The numbers don’t lie--female angel investors’ contributions to the economy has exponential benefits, but they make up only a fraction of the global angel investor pool. Here’s how Aminta Ventures is changing that.
It’s not news that Silicon Valley’s gender gap--both in financial and human capital--can contribute to dysfunctional environments and company cultures. It affects ecosystems, economies and bottom lines. But it has far-reaching consequences that stretch beyond the Bay Area.
In South Florida, Aminta Ventures is looking to help local players clear these Valley-inspired hurdles as the regional entrepreneurial economy continues to grow.
“We are an organization for women that facilitates their exploration into angel investing through education, support, partnerships and a network of investors and thought leaders.
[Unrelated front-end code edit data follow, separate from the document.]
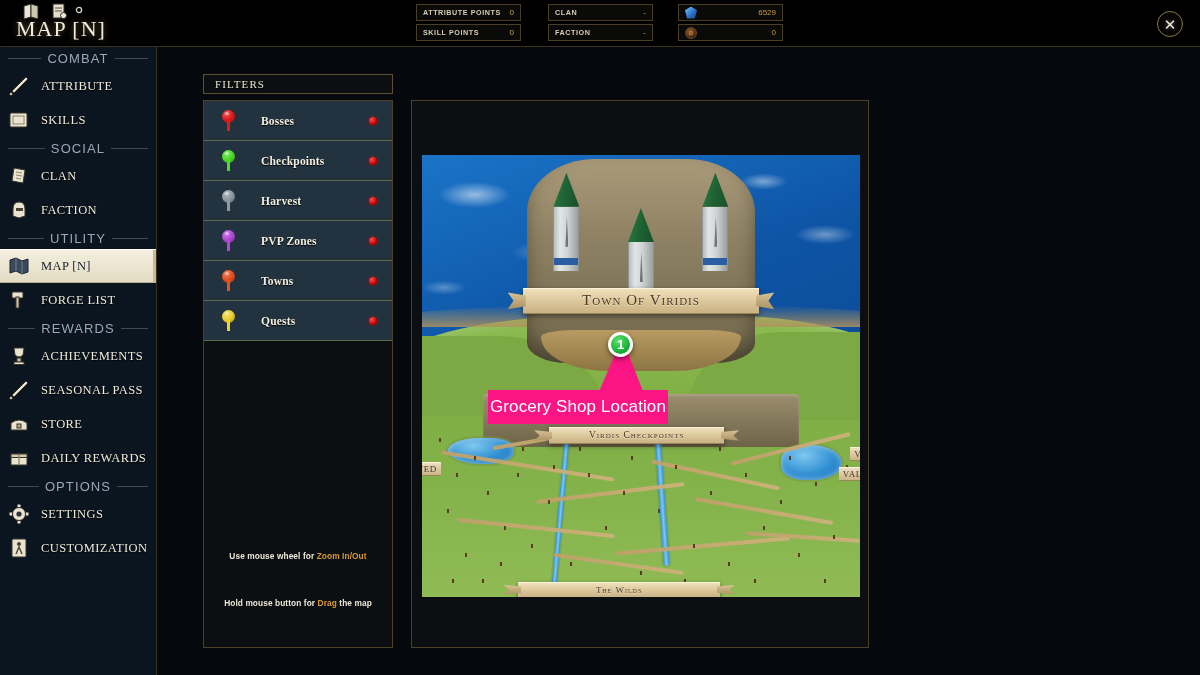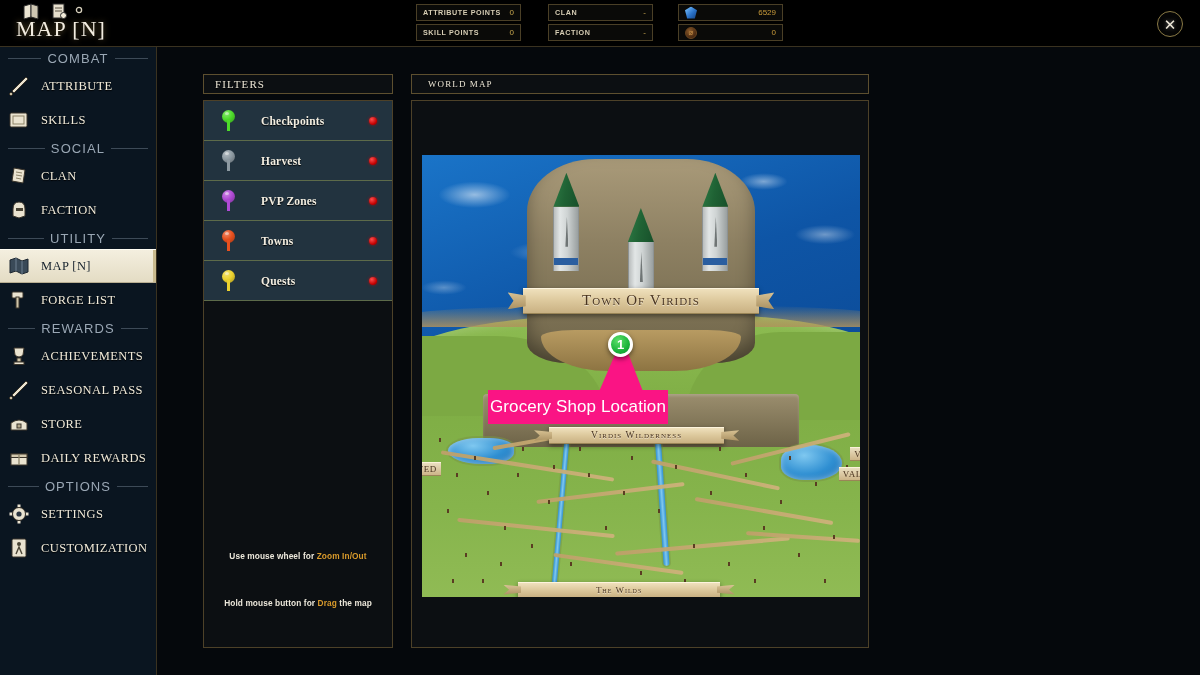--- a/index.html
+++ b/index.html
@@ -741,9 +741,6 @@
     <span>Hold mouse button for </span><span class="hl">Drag</span><span> the map</span>
   </div>
 
-  <div id="map-header">
-    <span class="ph-txt">WORLD MAP</span>
-  </div>
 
   <div id="map-frame">
     <div id="map-viewport">

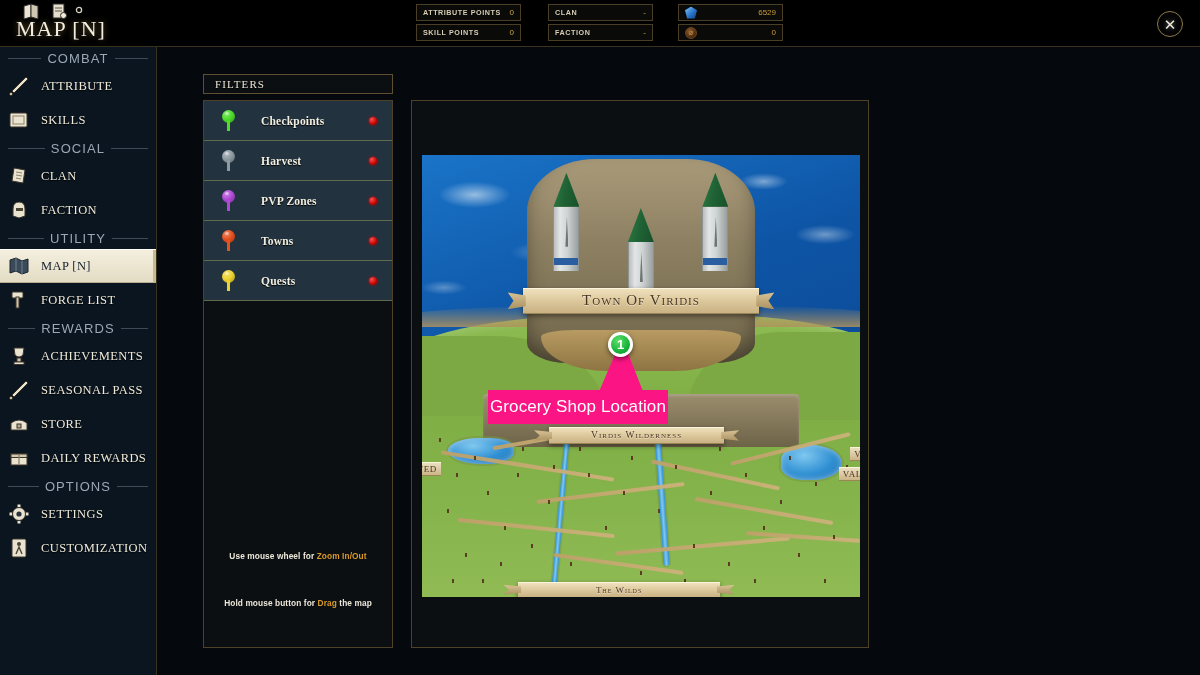--- a/index.html
+++ b/index.html
@@ -686,6 +686,15 @@
 
   <div id="filters-body">
     <div id="filter-list">
+        <div class="filter-row">
+          <span class="pin">
+            <span class="head" style="background:radial-gradient(circle at 34% 28%, #ffffff55, #e01b1b 45%, #00000055);background-color:#e01b1b"></span>
+            <span class="gloss"></span>
+            <span class="tail" style="background:#e01b1b"></span>
+          </span>
+          <span class="flabel">Bosses</span>
+          <span class="fdot"></span>
+        </div>
         <div class="filter-row">
           <span class="pin">
             <span class="head" style="background:radial-gradient(circle at 34% 28%, #ffffff55, #4ddc2a 45%, #00000055);background-color:#4ddc2a"></span>

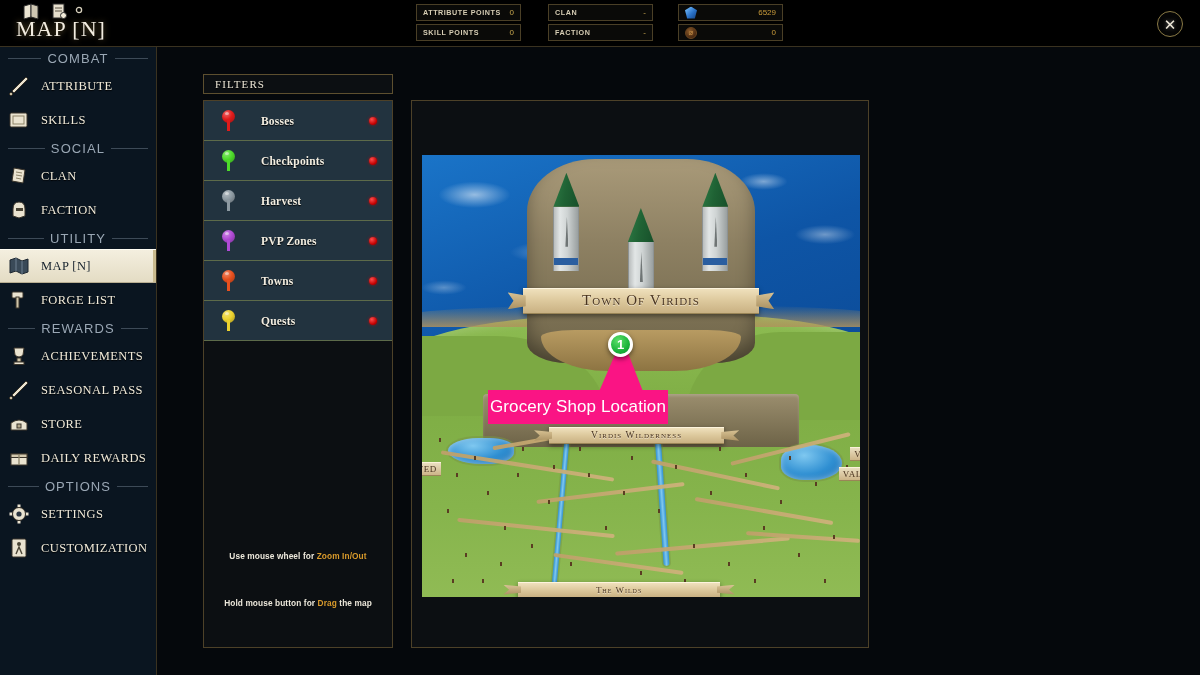--- a/index.html
+++ b/index.html
@@ -845,7 +845,7 @@
           <span class="btxt">Town Of Viridis</span>
         </div>
         <div class="banner" id="banner-wild">
-          <span class="btxt">Virdis Wilderness</span>
+          <span class="btxt">Virdis Checkpoints</span>
         </div>
         <div class="banner" id="banner-bottom">
           <span class="btxt">The Wilds</span>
While Aminta Ventures is not a fund, nor an angel group, we are the first organization that a woman may reach out to for more information when beginning her journey into angel investing.”
Creating an environment for women investors to thrive is essential to the innovation and diversity of entrepreneurial success.
Women make up only about 25% of angel investors and 29% of the entrepreneurs that sought angel capital in 2015 (source). By reducing the barriers to entry for investing, and furthering potential investors’ understanding of the investment climate, we can cultivate the next wave of female angel investors.
After all, more female investors means higher consideration of female-run companies.
According to The University of New Hampshire’s Jeffrey Sohl and Laura Hill, who conducted a survey of angel groups in the United States, angel groups with a higher representation of women tend to attract and consider a higher percentage of women-owned firms and devote a higher percentage of their investments to women-owned firms. This has massive forward-paying benefits.
It is time for women to understand the true power of their capital to green-light and validate new opportunities.